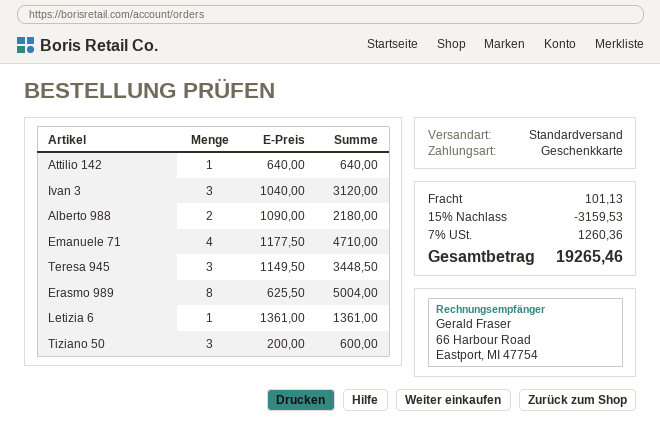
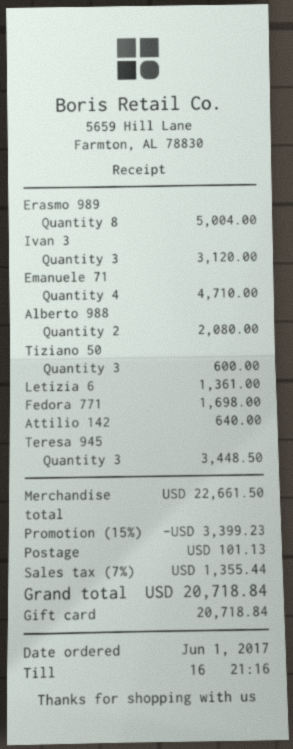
Alberto 988: 2 for 2180.00 -> 2 for 2080.00
Fedora 771: none -> 1 for 1698.00
discount: 15% = 3159.53 -> 15% = 3399.23
tax: 7% = 1260.36 -> 7% = 1355.44
total: 19265.46 -> 20718.84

_Task to carry out_
When you reproduce the material, keep every word exact and leave each picture out.

_Answer area_
Alberto 988: 2 for 2180.00 -> 2 for 2080.00
Fedora 771: none -> 1 for 1698.00
discount: 15% = 3159.53 -> 15% = 3399.23
tax: 7% = 1260.36 -> 7% = 1355.44
total: 19265.46 -> 20718.84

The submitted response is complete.